TASK DIRECTIONS:
Check every line of the entries below for the word "save", and copy the ones that have it.

EXERCISE DATA:
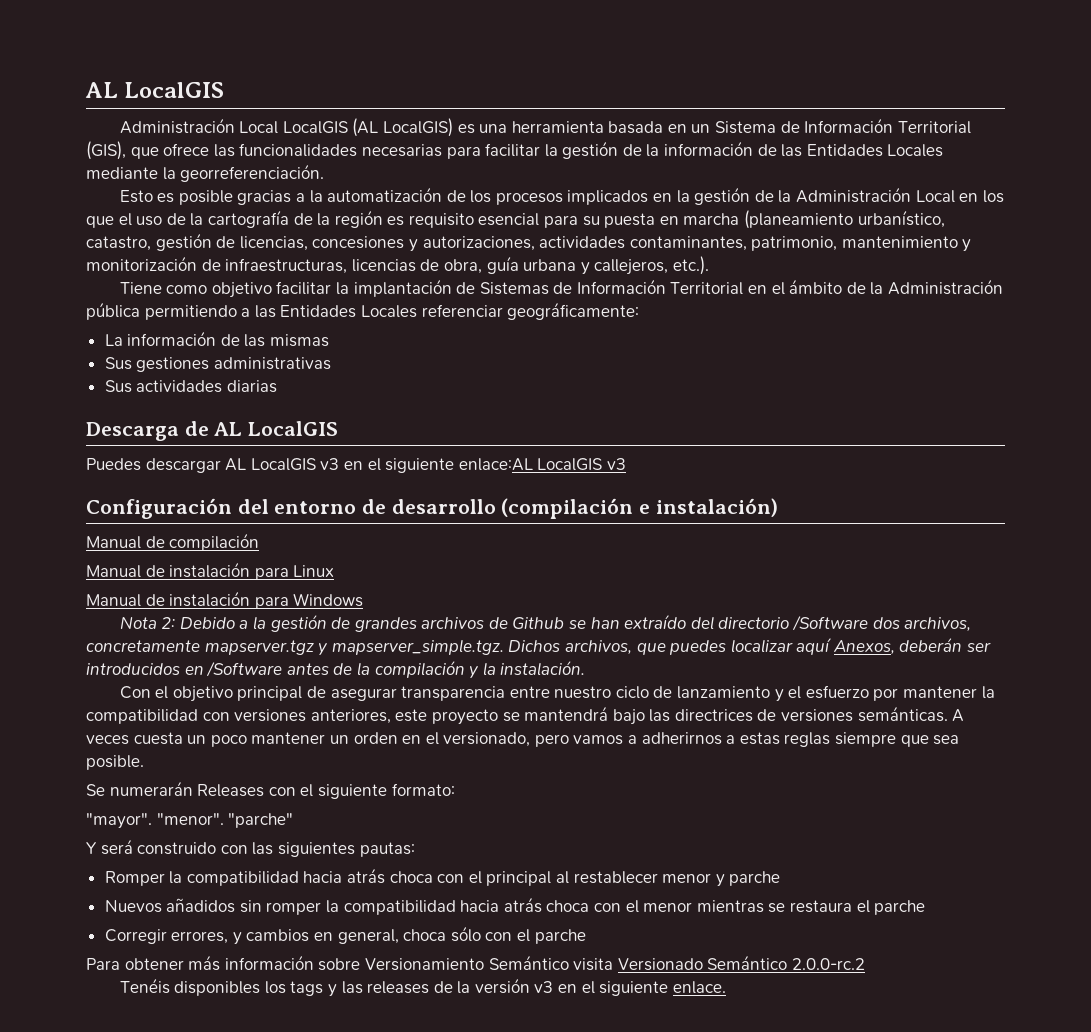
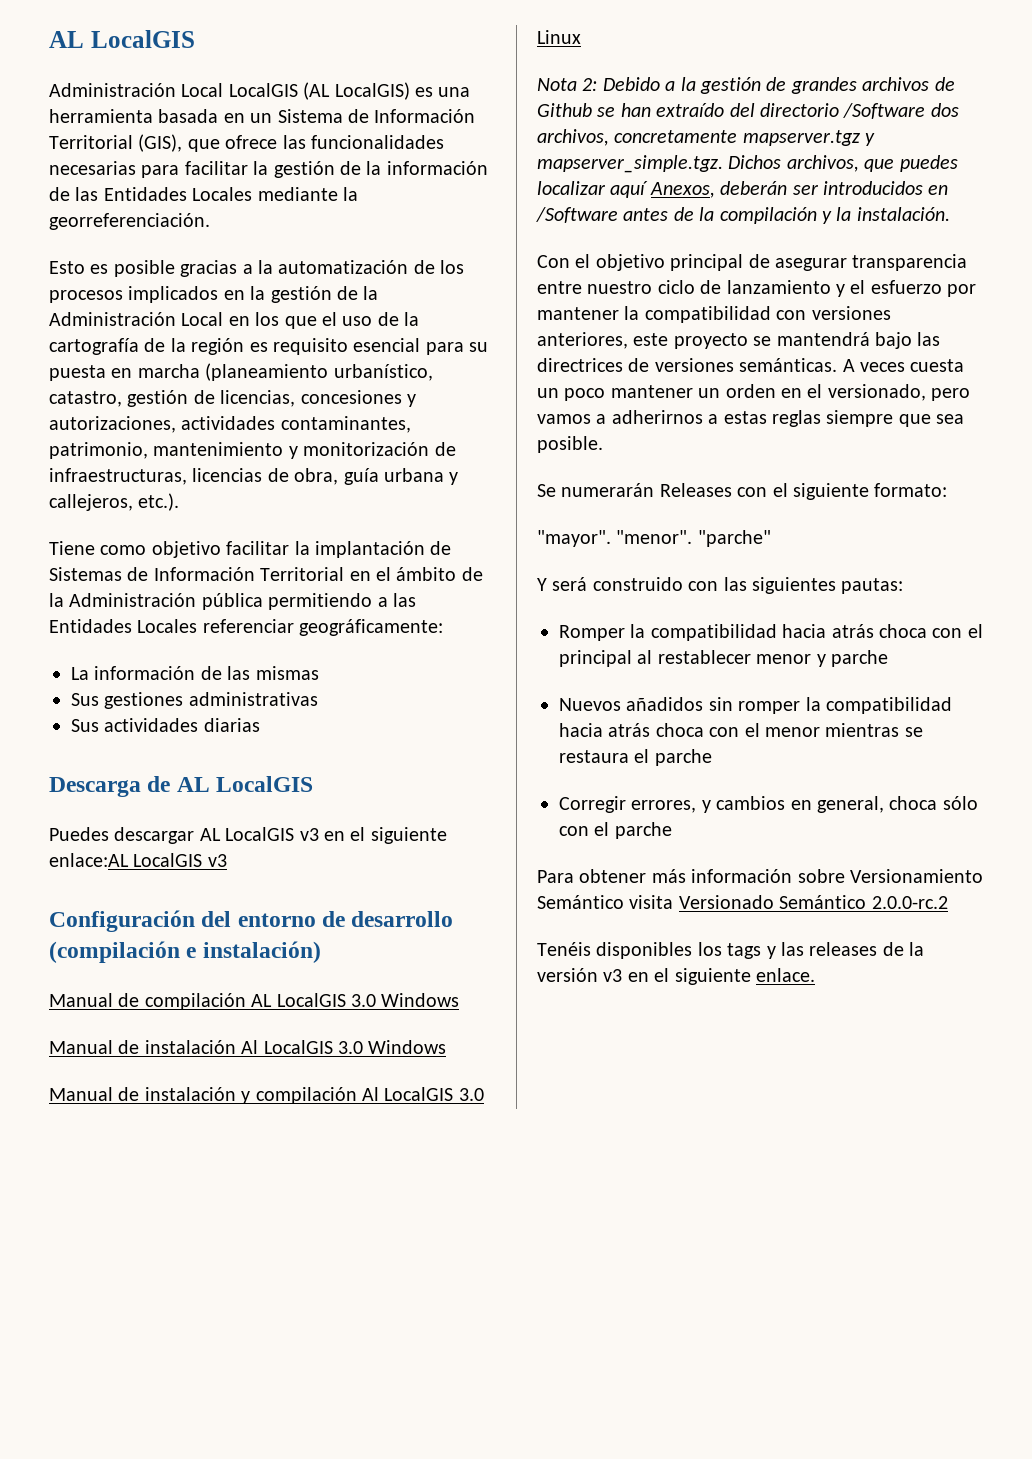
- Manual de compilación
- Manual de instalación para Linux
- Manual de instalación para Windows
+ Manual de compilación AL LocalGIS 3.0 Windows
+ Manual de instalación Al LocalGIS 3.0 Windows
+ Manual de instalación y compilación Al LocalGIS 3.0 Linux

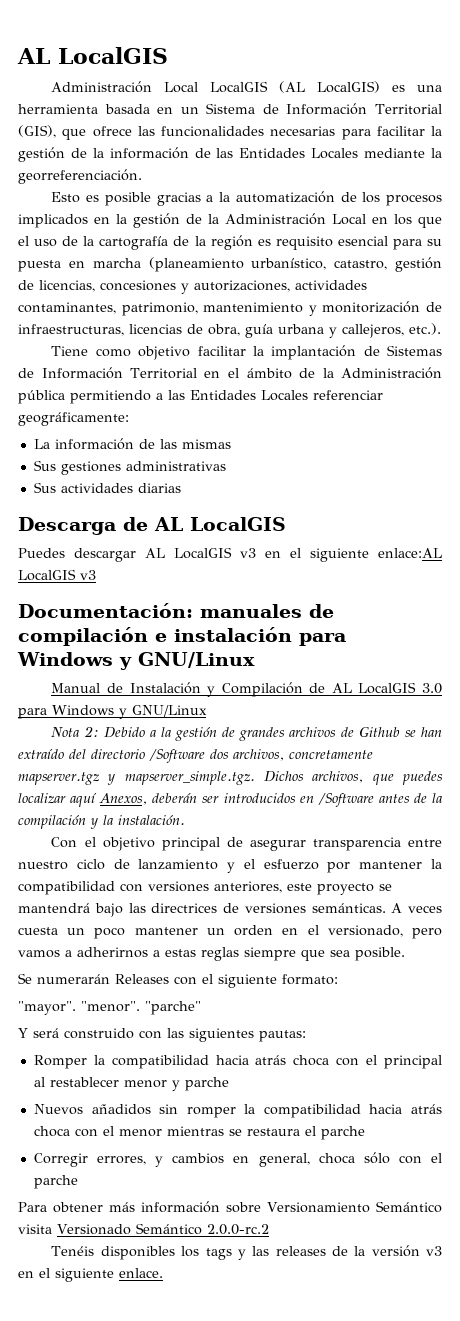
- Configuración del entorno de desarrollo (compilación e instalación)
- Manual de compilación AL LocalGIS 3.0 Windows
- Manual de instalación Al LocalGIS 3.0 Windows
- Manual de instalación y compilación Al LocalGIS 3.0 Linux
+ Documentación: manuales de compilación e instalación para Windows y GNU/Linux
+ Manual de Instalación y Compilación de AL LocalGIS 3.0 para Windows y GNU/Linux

...

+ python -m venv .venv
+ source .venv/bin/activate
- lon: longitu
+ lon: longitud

--

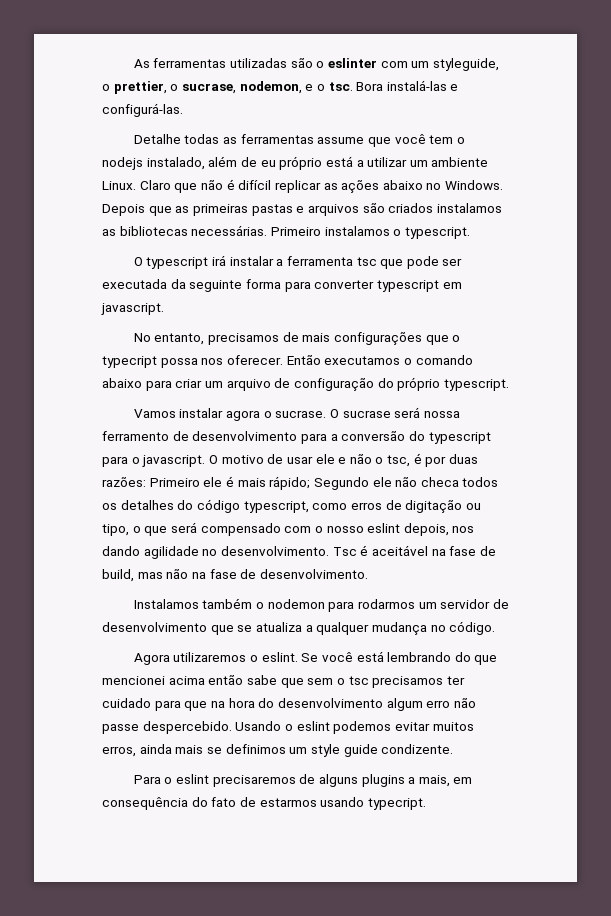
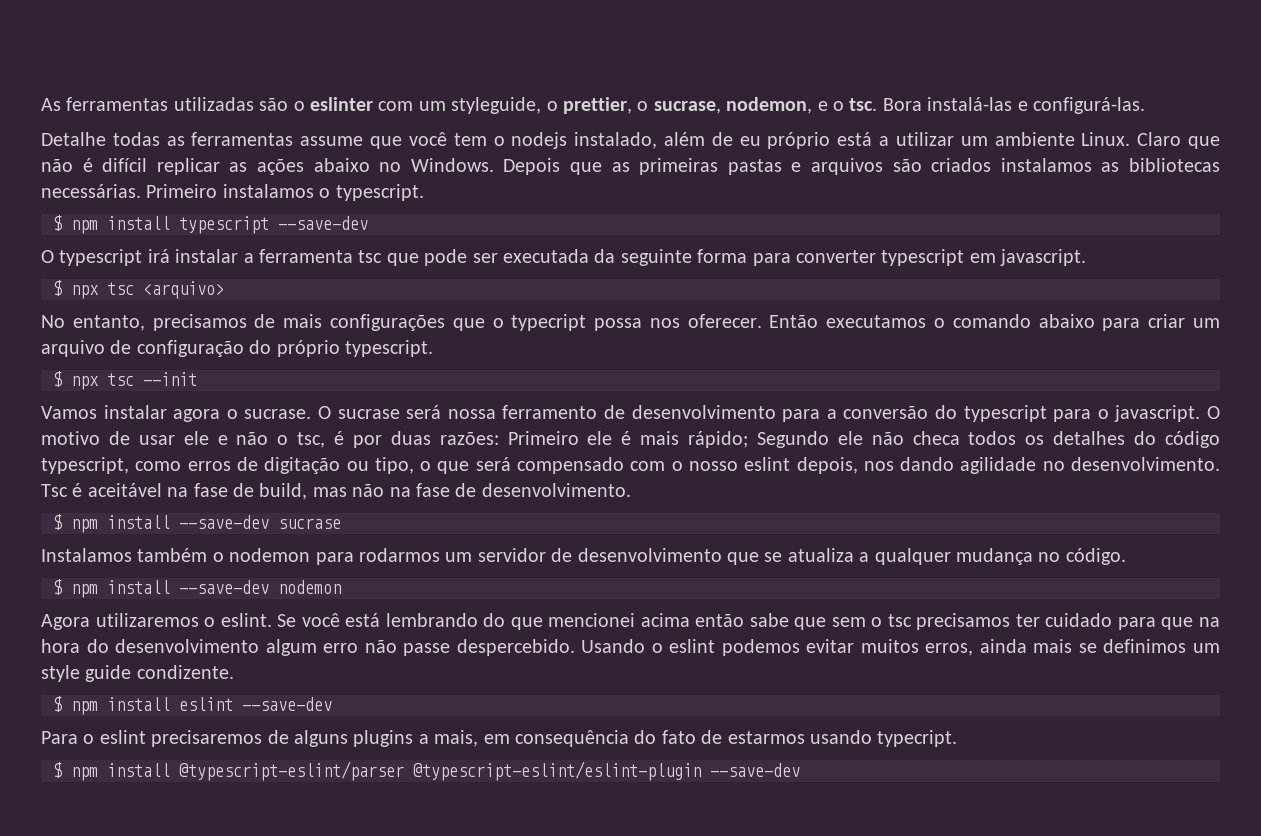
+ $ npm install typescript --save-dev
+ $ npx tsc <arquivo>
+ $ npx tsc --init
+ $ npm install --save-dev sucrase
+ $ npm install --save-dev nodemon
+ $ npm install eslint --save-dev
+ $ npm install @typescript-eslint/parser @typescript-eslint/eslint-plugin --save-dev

COMPLETED EXERCISE:
+ $ npm install typescript --save-dev
+ $ npm install --save-dev sucrase
+ $ npm install --save-dev nodemon
+ $ npm install eslint --save-dev
+ $ npm install @typescript-eslint/parser @typescript-eslint/eslint-plugin --save-dev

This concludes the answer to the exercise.